The third tomb on the terrace is that of Ahmose, son of Abana, grandfather of Paheri. I have a soft spot for this tomb which contains Ahmose’s long autobiographical text that I had to translate years ago for a hieroglyph course. Of course I have long forgotten the exact wording of the text which describes him as ‘Captain of Sailors’, but I remember seeing the beautiful hieroglyphs carved on the wall of this tomb for the first time and it left a deep impression on me, really bringing the text to life.

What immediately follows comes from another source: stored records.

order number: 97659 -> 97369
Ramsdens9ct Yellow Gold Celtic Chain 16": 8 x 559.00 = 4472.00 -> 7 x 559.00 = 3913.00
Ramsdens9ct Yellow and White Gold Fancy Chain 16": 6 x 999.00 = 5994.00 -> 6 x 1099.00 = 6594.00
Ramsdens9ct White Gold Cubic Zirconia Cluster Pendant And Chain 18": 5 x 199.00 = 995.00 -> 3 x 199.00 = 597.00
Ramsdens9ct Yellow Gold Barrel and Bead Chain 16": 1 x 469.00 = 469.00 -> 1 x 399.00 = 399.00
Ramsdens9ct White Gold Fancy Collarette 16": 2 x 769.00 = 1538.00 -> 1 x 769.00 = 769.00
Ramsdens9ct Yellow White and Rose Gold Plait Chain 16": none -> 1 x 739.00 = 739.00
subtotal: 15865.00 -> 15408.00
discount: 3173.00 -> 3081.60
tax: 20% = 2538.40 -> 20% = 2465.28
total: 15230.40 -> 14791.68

Renni is the owner of the fourth tomb, and this is probably my favourite because of the fabulous colourful reliefs and unusual subjects. Renni was a mayor of the town of Nekheb during the reign of Amenhotep I. I particularly love the detail of the funerary scenes in this tomb, which include depictions of Muu-dancers wearing tall basket-weave headdresses. The tiny reliefs are so beautifully drawn and painted. All of these tombs at el-Kab are well worth the effort of a visit.
By the time we arrived back in Luxor the sun had already set. It has been a very long but very productive day with so many new things to think about and discuss, which Sam and I did over a late dinner at Maxim’s.